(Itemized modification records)
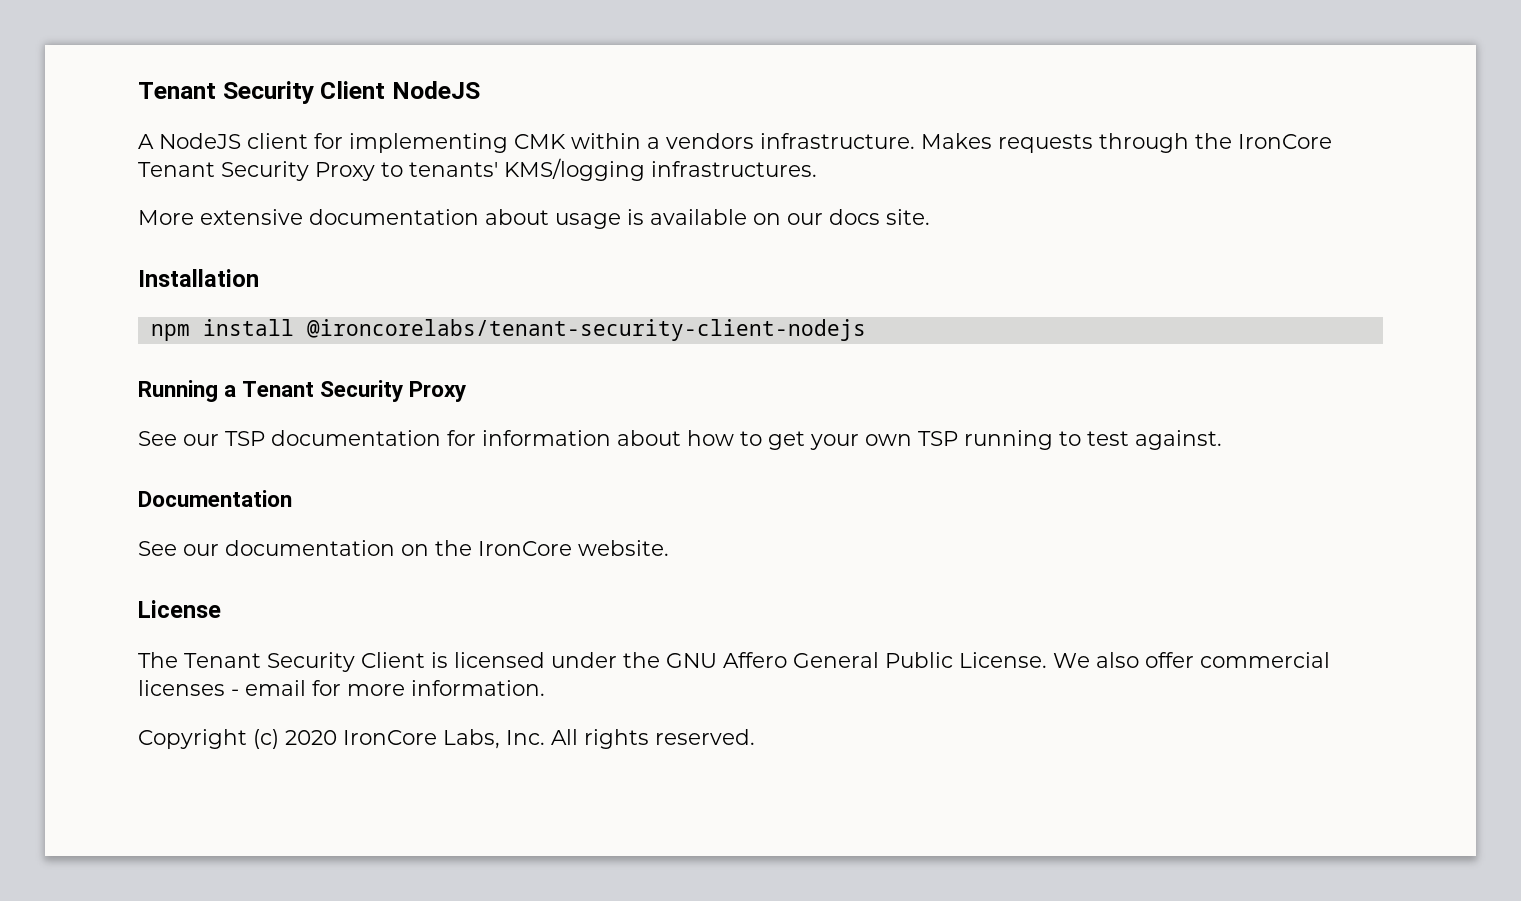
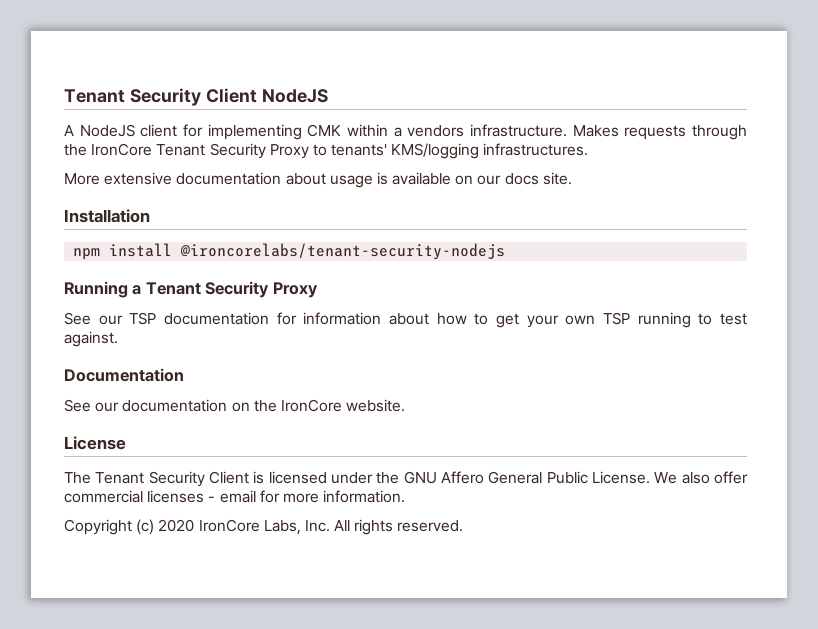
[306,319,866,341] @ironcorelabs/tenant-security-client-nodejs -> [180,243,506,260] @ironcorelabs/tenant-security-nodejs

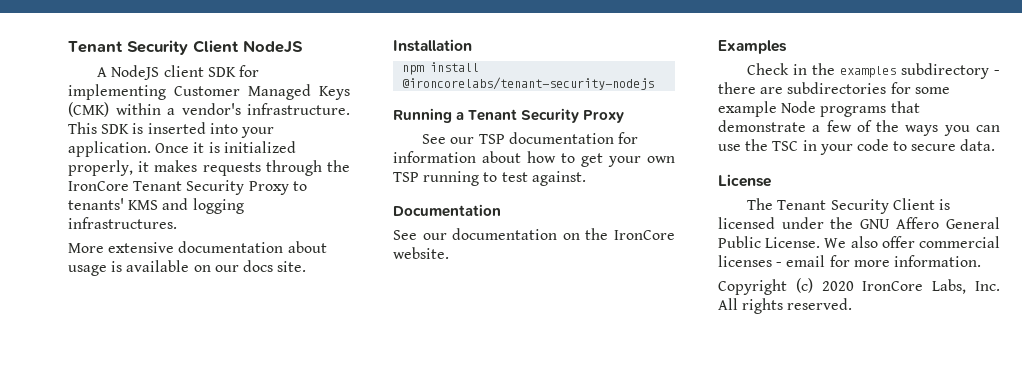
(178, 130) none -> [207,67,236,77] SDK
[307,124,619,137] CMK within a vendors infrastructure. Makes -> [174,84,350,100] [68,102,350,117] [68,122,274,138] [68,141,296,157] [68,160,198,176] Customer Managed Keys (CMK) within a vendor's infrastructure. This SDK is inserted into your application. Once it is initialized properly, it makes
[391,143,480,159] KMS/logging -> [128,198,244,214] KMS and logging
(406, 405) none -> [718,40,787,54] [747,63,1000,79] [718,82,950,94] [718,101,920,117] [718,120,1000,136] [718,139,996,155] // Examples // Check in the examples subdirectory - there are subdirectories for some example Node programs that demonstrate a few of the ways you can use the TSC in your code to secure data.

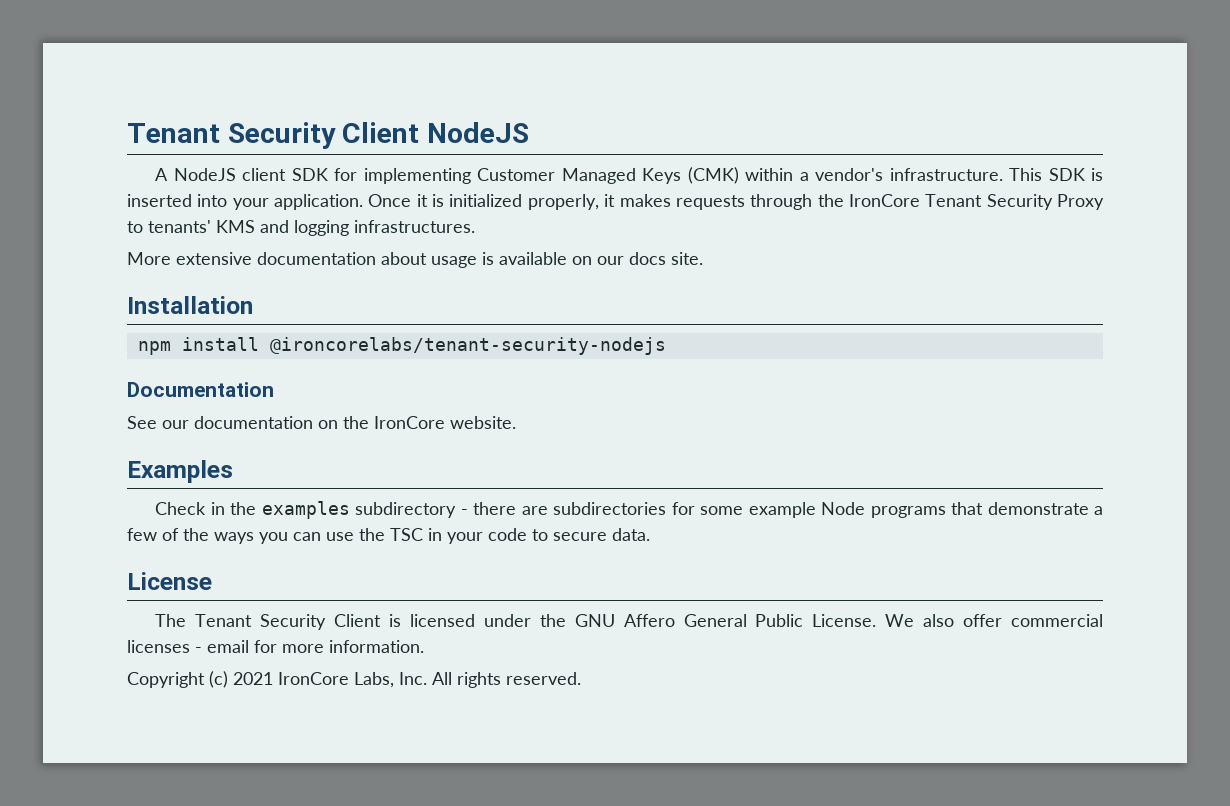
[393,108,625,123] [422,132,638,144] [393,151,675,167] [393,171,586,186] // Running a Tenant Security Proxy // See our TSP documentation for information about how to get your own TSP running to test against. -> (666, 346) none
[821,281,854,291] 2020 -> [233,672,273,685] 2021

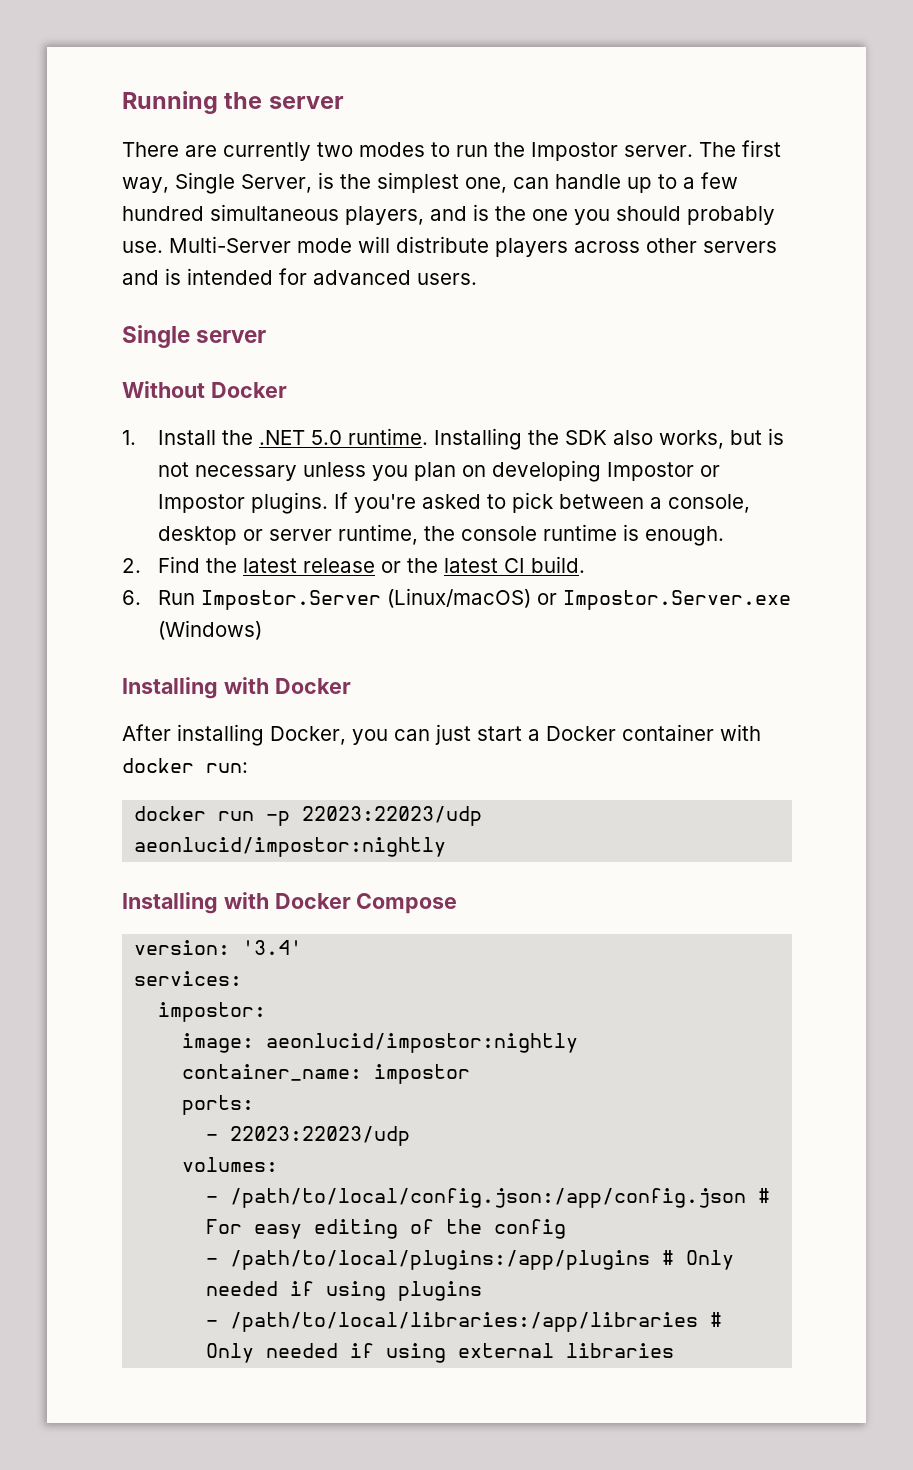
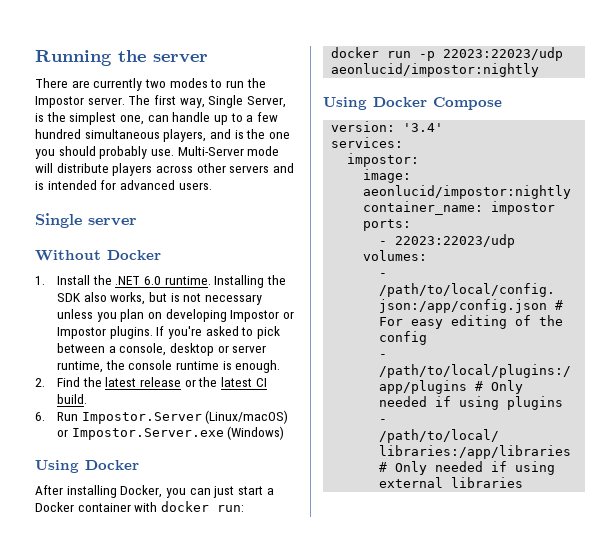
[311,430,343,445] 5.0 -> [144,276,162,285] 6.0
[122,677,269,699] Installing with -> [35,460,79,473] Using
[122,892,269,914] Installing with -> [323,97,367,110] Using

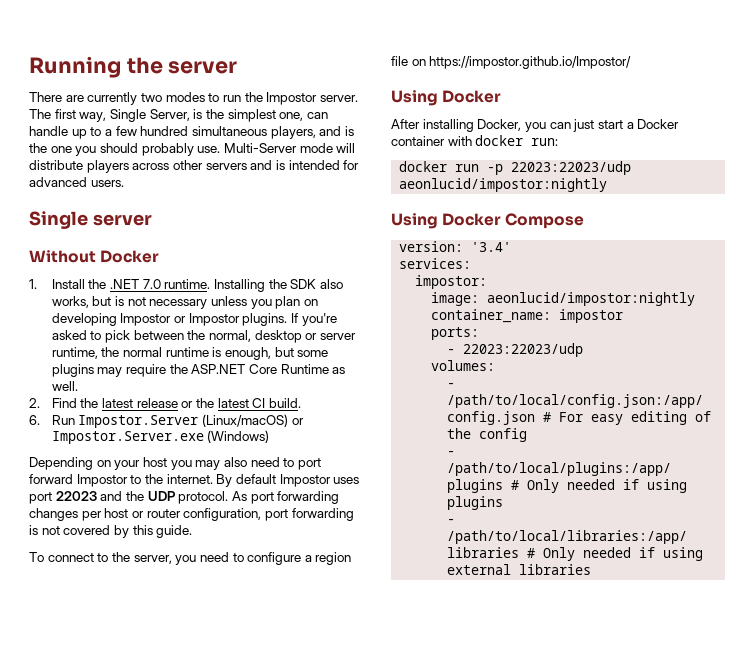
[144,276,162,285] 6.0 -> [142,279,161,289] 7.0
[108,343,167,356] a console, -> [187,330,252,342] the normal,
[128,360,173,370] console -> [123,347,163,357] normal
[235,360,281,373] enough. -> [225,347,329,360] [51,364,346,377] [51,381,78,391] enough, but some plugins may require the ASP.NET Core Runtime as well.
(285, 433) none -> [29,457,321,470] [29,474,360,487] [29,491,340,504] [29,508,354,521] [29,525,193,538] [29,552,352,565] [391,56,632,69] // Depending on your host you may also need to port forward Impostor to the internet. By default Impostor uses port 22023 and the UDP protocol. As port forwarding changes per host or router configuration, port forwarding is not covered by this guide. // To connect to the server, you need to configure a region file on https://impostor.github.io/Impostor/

• EXERCISE BRIEF
If a line falls between the first line of the records above and the line containing "(178, 130) none -> [207,67,236,77] SDK", inclusive, retype it exactly; leave pictures out.

• EXERCISE OUTPUT
[306,319,866,341] @ironcorelabs/tenant-security-client-nodejs -> [180,243,506,260] @ironcorelabs/tenant-security-nodejs

(178, 130) none -> [207,67,236,77] SDK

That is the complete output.